TASK ITEM → Find and copy each line of the records where the string "text" shows up.

AVAILABLE RECORDS below:

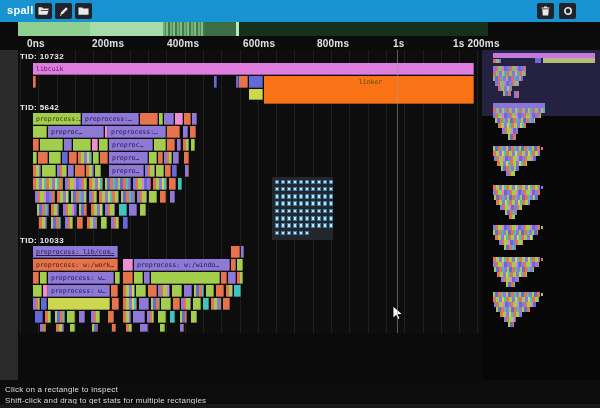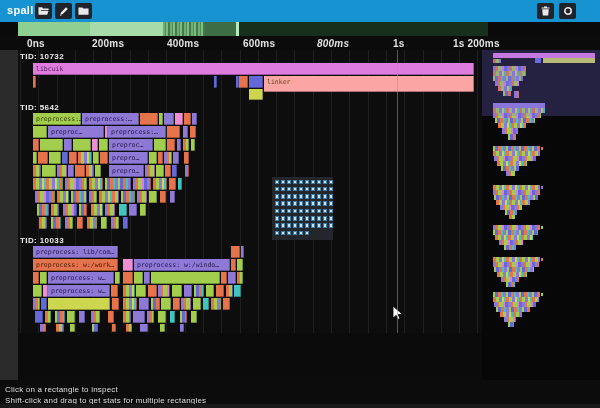--- a/index.html
+++ b/index.html
@@ -82,7 +82,7 @@
       <div class="ruler-label" style="left: 92px;">200ms</div>
       <div class="ruler-label" style="left: 167px;">400ms</div>
       <div class="ruler-label" style="left: 243px;">600ms</div>
-      <div class="ruler-label" style="left: 317px; font-style: italic;">800ms</div>
+      <div class="ruler-label" style="left: 317px;">800ms</div>
       <div class="ruler-label" style="left: 393px;">1s</div>
       <div class="ruler-label" style="left: 453px;">1s 200ms</div>
     </div>

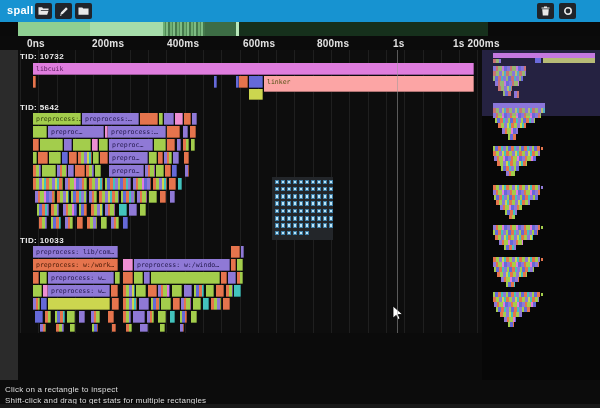--- a/index.html
+++ b/index.html
@@ -106,7 +106,7 @@
     <div class="bar" style="left: 236px; top: 76px; width: 2px; height: 12px; background: rgb(101, 105, 216);"></div>
     <div class="bar" style="left: 239px; top: 76px; width: 9px; height: 12px; background: rgb(229, 116, 77);"></div>
     <div class="bar" style="left: 249px; top: 76px; width: 14px; height: 12px; background: rgb(101, 105, 216);"></div>
-    <div class="bar" style="left: 264px; top: 76px; width: 210px; height: 16px; background: #fca5a5; color: rgb(78, 80, 16);">linker</div>
+    <div class="bar" style="left: 264px; top: 76px; width: 210px; height: 28px; background: #f97316; color: rgb(78, 80, 16); text-align: center;">linker</div>
     <div class="bar" style="left: 249px; top: 89px; width: 14px; height: 11px; background: rgb(204, 214, 79);"></div>
     <div class="tid-label" style="left: 20px; top: 103px;">TID: 5642</div>
     <div class="bar" style="left: 33px; top: 113px; width: 48px; height: 12px; background: rgb(163, 205, 76); color: rgb(51, 64, 12);">preprocess:…</div>

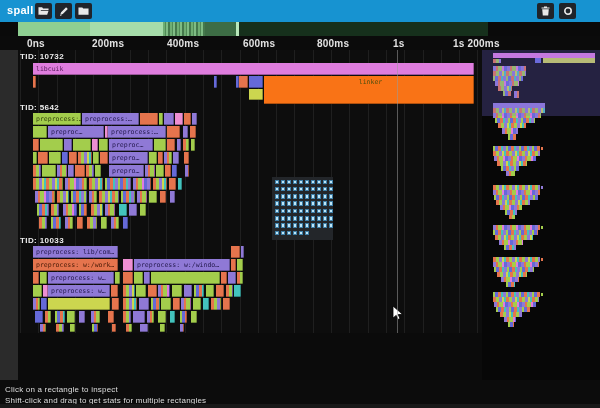--- a/index.html
+++ b/index.html
@@ -199,7 +199,7 @@
     <div class="bar db" style="left: 111px; top: 217px; width: 8px; height: 12px;"></div>
     <div class="bar" style="left: 123px; top: 217px; width: 5px; height: 12px; background: rgb(101, 105, 216);"></div>
     <div class="tid-label" style="left: 20px; top: 236px;">TID: 10033</div>
-    <div class="bar" style="left: 33px; top: 246px; width: 85px; height: 12px; background: rgb(143, 121, 214); color: rgb(36, 26, 78);">preprocess: lib/com…</div>
+    <div class="bar" style="left: 33px; top: 246px; width: 85px; height: 12px; background: rgb(143, 121, 214); color: rgb(36, 26, 78); text-decoration: underline;">preprocess: lib/com…</div>
     <div class="bar" style="left: 231px; top: 246px; width: 9px; height: 12px; background: rgb(229, 116, 77);"></div>
     <div class="bar" style="left: 241px; top: 246px; width: 3px; height: 12px; background: rgb(143, 121, 214);"></div>
     <div class="bar" style="left: 33px; top: 259px; width: 85px; height: 12px; background: rgb(229, 116, 77); color: rgb(74, 28, 8);">preprocess: w:/work…</div>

End of AVAILABLE RECORDS.

RESULT →
+    <div class="bar" style="left: 264px; top: 76px; width: 210px; height: 28px; background: #f97316; color: rgb(78, 80, 16); text-align: center;">linker</div>
+    <div class="bar" style="left: 33px; top: 246px; width: 85px; height: 12px; background: rgb(143, 121, 214); color: rgb(36, 26, 78); text-decoration: underline;">preprocess: lib/com…</div>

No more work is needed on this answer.